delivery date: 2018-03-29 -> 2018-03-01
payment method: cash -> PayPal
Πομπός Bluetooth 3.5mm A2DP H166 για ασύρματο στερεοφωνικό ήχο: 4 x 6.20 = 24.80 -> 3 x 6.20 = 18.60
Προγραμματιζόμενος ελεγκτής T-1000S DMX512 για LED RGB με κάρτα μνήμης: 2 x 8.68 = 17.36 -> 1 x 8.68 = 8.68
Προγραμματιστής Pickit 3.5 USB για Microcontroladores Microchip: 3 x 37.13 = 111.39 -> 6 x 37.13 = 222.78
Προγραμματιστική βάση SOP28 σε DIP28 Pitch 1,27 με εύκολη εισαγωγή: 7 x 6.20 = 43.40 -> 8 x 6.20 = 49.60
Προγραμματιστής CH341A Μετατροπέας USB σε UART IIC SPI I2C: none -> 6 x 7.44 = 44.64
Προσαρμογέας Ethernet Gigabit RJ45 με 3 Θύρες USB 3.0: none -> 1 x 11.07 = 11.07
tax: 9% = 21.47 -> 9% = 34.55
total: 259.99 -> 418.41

▶ _Description of the task_
Exactly as they are written, print the entries again.

▶ _Exercise result_
delivery date: 2018-03-29 -> 2018-03-01
payment method: cash -> PayPal
Πομπός Bluetooth 3.5mm A2DP H166 για ασύρματο στερεοφωνικό ήχο: 4 x 6.20 = 24.80 -> 3 x 6.20 = 18.60
Προγραμματιζόμενος ελεγκτής T-1000S DMX512 για LED RGB με κάρτα μνήμης: 2 x 8.68 = 17.36 -> 1 x 8.68 = 8.68
Προγραμματιστής Pickit 3.5 USB για Microcontroladores Microchip: 3 x 37.13 = 111.39 -> 6 x 37.13 = 222.78
Προγραμματιστική βάση SOP28 σε DIP28 Pitch 1,27 με εύκολη εισαγωγή: 7 x 6.20 = 43.40 -> 8 x 6.20 = 49.60
Προγραμματιστής CH341A Μετατροπέας USB σε UART IIC SPI I2C: none -> 6 x 7.44 = 44.64
Προσαρμογέας Ethernet Gigabit RJ45 με 3 Θύρες USB 3.0: none -> 1 x 11.07 = 11.07
tax: 9% = 21.47 -> 9% = 34.55
total: 259.99 -> 418.41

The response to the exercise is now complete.